Мадам Берта сердито фыркнула.
– Я? Уж если вашей красоты и доброго к нему отношения не хватило, чтобы переубедить старого упрямца, мне, действительно, остается лишь молиться за вас обоих!
– Мне кажется это более подходящим занятием, чем наполнять весь дом шумом гневных тирад, дорогая моя Берта! – неожиданно вмешался в разговор объект ее возмущения.
Экономка густо покраснела и рассыпалась в извинениях, давая тем не менее понять, что извинялась вовсе не за содержание.
Де Брюн улыбнулся.
– Принимаю извинения, дорогая, и даю тебе слово, что с головы нашей очаровательной маркизы не упадет ни один волос. Наоборот, поскольку король Генрих питает исключительную слабость к прелестным женщинам, полагаю, что у ее ног будут галантнейшие кавалеры Франции!
Растерянная Фелина побросала серебряные нити в корзинку и расправила складки на теплом домашнем платье из английского сукна.
Ей не нужны были ни кавалеры возле ног, ни...

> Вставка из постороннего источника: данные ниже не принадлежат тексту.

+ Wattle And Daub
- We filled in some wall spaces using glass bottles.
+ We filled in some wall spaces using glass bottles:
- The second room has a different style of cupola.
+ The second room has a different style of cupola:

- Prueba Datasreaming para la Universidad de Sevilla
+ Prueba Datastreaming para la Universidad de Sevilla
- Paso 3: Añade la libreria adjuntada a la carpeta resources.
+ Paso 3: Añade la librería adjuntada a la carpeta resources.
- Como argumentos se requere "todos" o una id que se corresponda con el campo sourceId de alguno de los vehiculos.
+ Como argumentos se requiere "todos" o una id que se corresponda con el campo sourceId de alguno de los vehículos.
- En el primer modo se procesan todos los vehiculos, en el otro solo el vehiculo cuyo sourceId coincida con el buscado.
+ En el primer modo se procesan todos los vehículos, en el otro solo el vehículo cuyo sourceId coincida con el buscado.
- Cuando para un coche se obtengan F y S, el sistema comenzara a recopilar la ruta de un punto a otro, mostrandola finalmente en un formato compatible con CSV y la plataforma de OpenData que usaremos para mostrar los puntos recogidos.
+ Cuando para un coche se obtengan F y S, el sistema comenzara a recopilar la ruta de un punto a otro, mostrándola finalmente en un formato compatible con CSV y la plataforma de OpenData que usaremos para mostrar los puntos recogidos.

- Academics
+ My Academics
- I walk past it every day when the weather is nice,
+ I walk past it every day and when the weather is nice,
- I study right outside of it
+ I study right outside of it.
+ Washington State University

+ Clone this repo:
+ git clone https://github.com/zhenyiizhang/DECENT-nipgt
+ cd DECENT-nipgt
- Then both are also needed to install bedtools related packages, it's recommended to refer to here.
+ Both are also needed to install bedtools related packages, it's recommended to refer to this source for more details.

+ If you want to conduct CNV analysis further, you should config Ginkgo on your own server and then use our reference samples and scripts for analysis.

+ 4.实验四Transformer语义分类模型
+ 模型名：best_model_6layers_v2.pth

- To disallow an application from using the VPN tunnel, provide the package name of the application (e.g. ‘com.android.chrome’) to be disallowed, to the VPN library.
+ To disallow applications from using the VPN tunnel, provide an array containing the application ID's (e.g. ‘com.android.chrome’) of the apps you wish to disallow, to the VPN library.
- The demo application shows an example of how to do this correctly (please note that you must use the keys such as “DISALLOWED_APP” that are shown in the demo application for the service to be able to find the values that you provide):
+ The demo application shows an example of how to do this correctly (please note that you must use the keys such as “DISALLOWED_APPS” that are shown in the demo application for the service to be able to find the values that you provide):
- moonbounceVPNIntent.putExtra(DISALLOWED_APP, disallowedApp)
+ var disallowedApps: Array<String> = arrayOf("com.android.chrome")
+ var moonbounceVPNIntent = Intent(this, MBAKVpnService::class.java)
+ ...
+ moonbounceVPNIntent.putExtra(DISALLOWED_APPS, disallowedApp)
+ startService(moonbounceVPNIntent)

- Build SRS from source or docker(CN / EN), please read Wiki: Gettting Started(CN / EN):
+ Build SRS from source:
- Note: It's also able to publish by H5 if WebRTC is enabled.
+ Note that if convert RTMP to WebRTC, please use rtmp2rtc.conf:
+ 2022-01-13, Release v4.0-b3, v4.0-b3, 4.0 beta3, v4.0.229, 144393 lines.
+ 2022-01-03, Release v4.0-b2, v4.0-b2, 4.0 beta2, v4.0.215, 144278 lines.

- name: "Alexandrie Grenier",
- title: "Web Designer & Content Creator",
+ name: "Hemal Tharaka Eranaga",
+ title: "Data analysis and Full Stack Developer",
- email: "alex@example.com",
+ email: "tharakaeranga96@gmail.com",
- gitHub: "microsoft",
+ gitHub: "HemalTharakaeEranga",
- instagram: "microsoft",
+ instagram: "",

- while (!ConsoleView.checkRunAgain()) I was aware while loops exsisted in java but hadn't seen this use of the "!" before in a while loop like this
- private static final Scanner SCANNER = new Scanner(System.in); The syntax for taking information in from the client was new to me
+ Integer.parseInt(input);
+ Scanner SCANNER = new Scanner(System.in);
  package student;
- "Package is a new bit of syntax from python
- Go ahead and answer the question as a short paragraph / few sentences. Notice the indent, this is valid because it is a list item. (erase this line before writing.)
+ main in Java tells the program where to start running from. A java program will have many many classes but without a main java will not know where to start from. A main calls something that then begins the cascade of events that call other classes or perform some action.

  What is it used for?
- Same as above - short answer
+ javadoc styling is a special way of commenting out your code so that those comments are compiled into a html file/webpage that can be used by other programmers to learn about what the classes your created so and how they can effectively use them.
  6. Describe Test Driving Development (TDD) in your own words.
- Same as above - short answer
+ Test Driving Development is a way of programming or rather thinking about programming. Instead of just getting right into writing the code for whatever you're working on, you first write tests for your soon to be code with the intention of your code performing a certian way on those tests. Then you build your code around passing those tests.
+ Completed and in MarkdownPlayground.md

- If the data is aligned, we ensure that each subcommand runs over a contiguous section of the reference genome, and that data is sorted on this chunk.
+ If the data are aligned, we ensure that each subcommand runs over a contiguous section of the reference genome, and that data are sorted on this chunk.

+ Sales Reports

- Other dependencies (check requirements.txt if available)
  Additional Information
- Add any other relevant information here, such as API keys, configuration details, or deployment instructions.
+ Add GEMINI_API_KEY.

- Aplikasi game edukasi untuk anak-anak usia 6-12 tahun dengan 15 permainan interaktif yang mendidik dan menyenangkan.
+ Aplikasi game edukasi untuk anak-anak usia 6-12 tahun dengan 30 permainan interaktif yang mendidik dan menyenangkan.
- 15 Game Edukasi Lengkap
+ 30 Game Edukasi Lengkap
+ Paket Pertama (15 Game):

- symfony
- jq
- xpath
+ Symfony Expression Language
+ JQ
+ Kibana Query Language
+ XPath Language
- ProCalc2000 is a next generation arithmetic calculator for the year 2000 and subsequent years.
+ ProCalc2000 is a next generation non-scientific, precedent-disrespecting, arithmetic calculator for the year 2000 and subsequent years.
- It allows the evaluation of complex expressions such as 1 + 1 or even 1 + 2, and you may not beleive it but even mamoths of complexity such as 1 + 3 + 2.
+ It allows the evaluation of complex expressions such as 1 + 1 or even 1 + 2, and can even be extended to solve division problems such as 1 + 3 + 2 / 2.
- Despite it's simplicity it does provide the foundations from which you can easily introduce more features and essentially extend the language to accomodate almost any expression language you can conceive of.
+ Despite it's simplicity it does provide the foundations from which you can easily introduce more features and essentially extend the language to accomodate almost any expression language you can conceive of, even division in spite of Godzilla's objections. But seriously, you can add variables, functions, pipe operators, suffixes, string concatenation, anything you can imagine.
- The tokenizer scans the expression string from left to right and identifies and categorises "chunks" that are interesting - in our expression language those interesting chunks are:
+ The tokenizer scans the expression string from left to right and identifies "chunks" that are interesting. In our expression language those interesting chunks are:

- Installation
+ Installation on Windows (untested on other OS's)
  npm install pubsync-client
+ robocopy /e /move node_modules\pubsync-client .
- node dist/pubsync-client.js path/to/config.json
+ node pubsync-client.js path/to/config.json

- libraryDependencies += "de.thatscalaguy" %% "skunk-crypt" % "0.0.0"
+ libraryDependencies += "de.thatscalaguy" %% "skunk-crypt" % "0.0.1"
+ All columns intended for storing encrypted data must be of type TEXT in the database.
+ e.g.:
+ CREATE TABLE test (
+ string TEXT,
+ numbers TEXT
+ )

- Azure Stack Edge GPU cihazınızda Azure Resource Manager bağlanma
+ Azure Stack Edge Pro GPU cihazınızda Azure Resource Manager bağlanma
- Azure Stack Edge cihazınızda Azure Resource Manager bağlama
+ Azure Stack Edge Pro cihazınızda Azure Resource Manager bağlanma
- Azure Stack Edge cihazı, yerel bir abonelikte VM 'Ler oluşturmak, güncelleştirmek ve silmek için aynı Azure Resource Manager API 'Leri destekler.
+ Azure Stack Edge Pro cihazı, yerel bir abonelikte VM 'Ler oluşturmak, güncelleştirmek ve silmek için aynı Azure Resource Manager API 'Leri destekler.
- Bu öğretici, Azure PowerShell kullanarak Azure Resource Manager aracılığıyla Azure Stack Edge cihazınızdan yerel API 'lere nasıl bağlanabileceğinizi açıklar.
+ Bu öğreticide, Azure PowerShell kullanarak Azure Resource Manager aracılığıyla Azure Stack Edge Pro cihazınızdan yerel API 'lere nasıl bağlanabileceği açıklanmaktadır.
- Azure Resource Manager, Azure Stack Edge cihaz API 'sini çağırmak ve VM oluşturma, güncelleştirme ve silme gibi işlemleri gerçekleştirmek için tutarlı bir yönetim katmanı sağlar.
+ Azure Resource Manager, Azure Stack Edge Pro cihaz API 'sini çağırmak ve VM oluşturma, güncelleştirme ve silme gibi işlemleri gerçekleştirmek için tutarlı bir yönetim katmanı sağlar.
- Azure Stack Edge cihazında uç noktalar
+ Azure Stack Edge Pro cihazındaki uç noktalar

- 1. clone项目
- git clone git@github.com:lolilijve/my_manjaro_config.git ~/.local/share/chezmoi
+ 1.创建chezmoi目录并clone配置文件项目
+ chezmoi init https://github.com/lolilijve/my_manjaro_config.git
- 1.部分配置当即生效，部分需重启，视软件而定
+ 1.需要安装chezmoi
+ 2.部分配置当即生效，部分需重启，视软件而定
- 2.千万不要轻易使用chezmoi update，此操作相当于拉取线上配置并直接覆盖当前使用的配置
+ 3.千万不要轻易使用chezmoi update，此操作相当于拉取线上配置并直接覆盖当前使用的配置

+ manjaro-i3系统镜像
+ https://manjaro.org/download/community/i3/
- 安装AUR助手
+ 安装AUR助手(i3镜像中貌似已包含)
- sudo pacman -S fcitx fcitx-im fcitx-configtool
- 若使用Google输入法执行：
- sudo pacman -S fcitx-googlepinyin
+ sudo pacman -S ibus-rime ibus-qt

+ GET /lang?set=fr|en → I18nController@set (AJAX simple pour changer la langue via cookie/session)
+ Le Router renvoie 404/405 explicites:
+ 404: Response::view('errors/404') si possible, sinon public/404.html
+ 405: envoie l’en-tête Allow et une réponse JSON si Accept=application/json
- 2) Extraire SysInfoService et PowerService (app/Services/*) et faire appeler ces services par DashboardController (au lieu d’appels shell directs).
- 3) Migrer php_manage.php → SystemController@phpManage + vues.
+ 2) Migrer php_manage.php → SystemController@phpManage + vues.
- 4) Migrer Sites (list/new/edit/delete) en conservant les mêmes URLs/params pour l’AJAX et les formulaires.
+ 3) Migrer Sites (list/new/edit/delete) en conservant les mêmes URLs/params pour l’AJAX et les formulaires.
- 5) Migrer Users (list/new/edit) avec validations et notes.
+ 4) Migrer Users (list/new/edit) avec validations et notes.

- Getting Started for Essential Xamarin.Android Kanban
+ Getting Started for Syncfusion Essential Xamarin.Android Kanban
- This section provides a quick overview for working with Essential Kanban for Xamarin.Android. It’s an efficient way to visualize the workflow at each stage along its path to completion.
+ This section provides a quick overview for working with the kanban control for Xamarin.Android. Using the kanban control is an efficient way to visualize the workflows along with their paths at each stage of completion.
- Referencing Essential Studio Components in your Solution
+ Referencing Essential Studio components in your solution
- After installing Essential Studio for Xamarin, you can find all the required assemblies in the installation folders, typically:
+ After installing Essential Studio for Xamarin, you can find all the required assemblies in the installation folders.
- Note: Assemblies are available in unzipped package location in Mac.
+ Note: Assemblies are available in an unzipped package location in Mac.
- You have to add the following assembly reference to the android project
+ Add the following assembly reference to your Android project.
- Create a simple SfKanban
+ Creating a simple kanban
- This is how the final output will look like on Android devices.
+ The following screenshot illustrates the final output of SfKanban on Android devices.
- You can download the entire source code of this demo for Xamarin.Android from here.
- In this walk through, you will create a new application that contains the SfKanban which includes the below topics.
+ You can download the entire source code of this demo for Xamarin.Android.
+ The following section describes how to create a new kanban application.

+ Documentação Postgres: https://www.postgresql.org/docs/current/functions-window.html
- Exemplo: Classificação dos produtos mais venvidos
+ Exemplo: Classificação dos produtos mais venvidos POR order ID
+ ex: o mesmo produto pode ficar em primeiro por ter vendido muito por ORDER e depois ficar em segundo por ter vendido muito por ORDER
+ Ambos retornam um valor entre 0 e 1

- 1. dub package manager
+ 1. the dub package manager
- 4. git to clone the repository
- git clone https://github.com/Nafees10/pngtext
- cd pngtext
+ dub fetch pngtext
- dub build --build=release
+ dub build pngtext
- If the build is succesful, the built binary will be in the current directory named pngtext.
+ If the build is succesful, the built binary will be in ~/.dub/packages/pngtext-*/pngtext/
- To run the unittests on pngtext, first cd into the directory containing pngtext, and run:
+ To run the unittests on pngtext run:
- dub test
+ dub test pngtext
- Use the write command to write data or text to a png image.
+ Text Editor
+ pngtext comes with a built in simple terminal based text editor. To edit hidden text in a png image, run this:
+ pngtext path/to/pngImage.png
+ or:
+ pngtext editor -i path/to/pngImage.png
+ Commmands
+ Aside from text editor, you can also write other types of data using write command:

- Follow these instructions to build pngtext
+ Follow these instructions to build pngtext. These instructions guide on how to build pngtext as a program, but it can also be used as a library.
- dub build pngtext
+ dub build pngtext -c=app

Тут она прервала свои мысли. Ложь! Лишь одного кавалера желала она увидеть перед собой на коленях. Пусть даже для того, чтобы отвергнуть его так же холодно и бессердечно, как он отверг ее.
Багаж был упакован, и ее страх перемешался с возбуждением и радостным предчувствием. Дальний путь, проделанный ею от Сюрвилье до замка Анделис, продолжался в новом направлении, к столице Франции.
Что бы ее там ни ожидало, она уже не была неопытной и напуганной, столь беззащитной, как на первом этапе.